Choi Sunha, Hasche Leslie, Nguyen Duy
College of Social Work, The University of Tennessee, 322 Henson Hall, 1618 Cumberland Ave., Knoxville, TN, 37996-3333, USA,
Psychiatr Q. 2015 Jun;86(2):225-41. doi: 10.1007/s11126-014-9324-4.

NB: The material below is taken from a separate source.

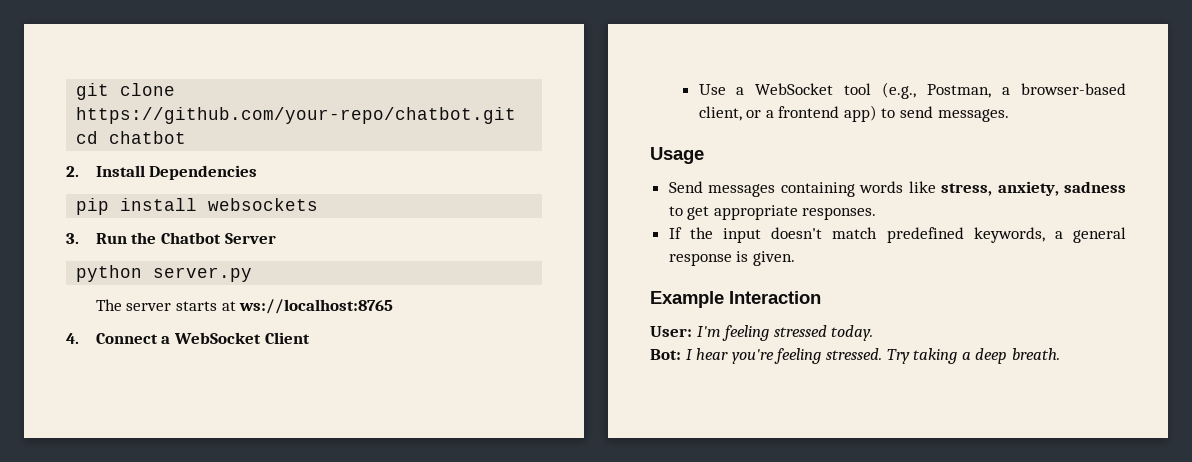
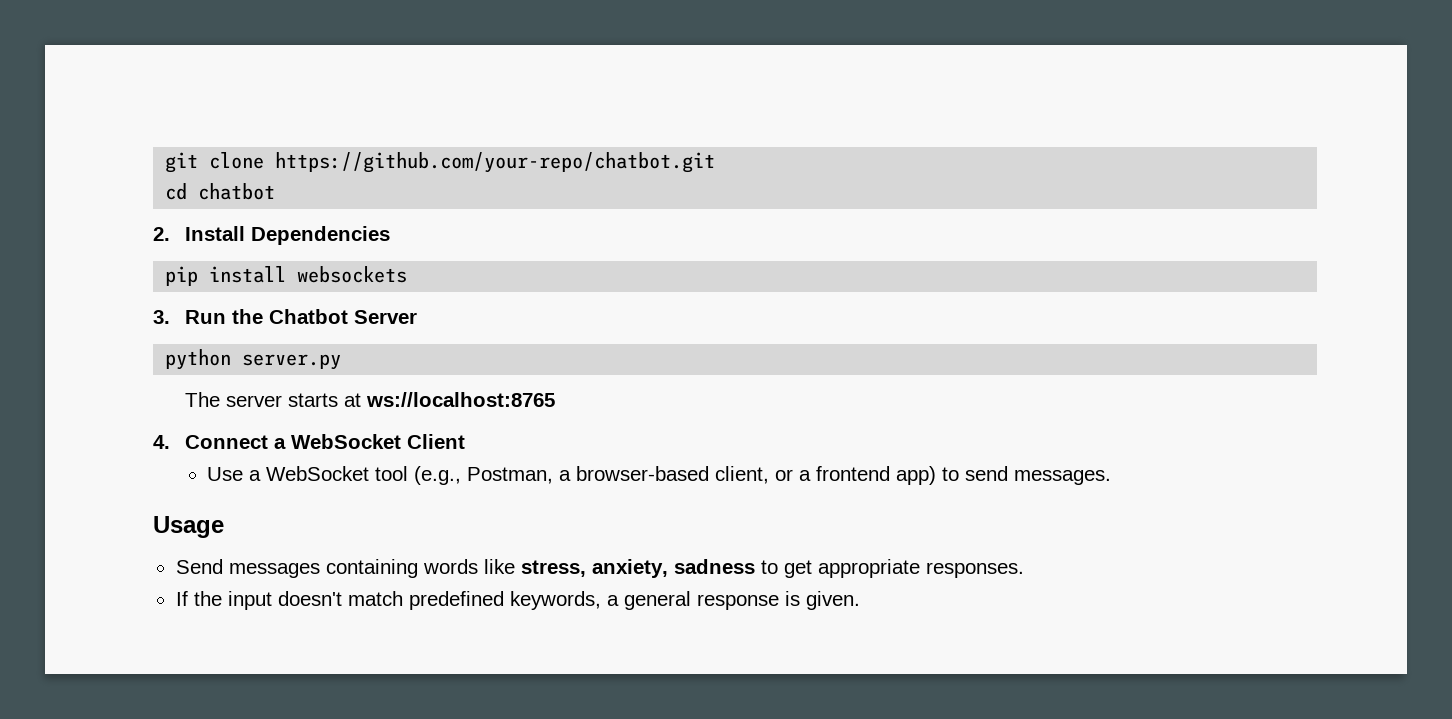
- Example Interaction
- User: I'm feeling stressed today.
- Bot: I hear you're feeling stressed. Try taking a deep breath.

This study investigated changes in depression status over 2 years and examined whether having depression in Year 1 is associated with greater healthcare expenditures in Year 2 among community-dwelling older adults. This study analyzed the Medical Expenditure Panel Survey (Panel 13, 2008-2009) for a nationally representative sample of 1,740 older adults (65+). The two self-reported depression measures used were the ICD-9-CM (depression) and Patient Health Questionnaire-2 (potential depression, scores 3 or higher). Using the combined two-part models, additional healthcare costs at Year 2 associated with the Year 1 depression status were calculated by the service type after adjusting for predisposing, enabling, and need covariates assessed at Year 2. Over 7.9% of older adults reported depression and an additional 6.5% presented with potential depression. The ICD-9 depression status was relatively stable; 84% continued reporting depression during Year 2. Those with depression at Year 1 spent $3,855 more on total healthcare, $1,053 more on office-based visits, and $929 more on prescription drugs during Year 2 compared with non-depressed people after controlling for other covariates, including healthcare needs (p < .05). While potential depression was less persistent (31.1% remained potentially depressed at Year 2), potential depression was associated with lower socio-economic status and greater healthcare expenditures from home health services and emergency department visits during Year 2. These results indicate the importance of monitoring depression in older adults, considering its impacts on the increases in healthcare expenditures in the following year even after controlling for co-occurring health conditions.
本研究调查了社区居住的老年人在两年内抑郁状态的变化,并检验了第一年患有抑郁症是否与第二年更高的医疗保健支出相关。本研究分析了医疗支出面板调查(2008 - 2009年第13组),该调查针对1740名65岁及以上具有全国代表性的老年人样本。所使用的两种自我报告的抑郁测量方法分别是国际疾病分类第九版临床修订本(ICD - 9 - CM,抑郁)和患者健康问卷 - 2(潜在抑郁,得分3分及以上)。使用组合的两部分模型,在调整了第二年评估的易患因素、促成因素和需求协变量后,按服务类型计算了与第一年抑郁状态相关的第二年额外医疗费用。超过7.9%的老年人报告有抑郁症,另有6.5%表现为潜在抑郁症。ICD - 9抑郁状态相对稳定;84%的人在第二年继续报告有抑郁症。在控制了包括医疗需求在内的其他协变量后,与无抑郁症的人相比,第一年患有抑郁症的人在第二年的总医疗保健费用多支出3855美元,门诊就诊费用多支出1053美元,处方药费用多支出929美元(p < 0.05)。虽然潜在抑郁症的持续性较低(第二年仍有31.1%的人处于潜在抑郁状态),但潜在抑郁症与较低的社会经济地位以及第二年家庭健康服务和急诊科就诊的更高医疗保健支出相关。这些结果表明监测老年人抑郁症的重要性,即使在控制了同时存在的健康状况后,也要考虑其对下一年医疗保健支出增加的影响。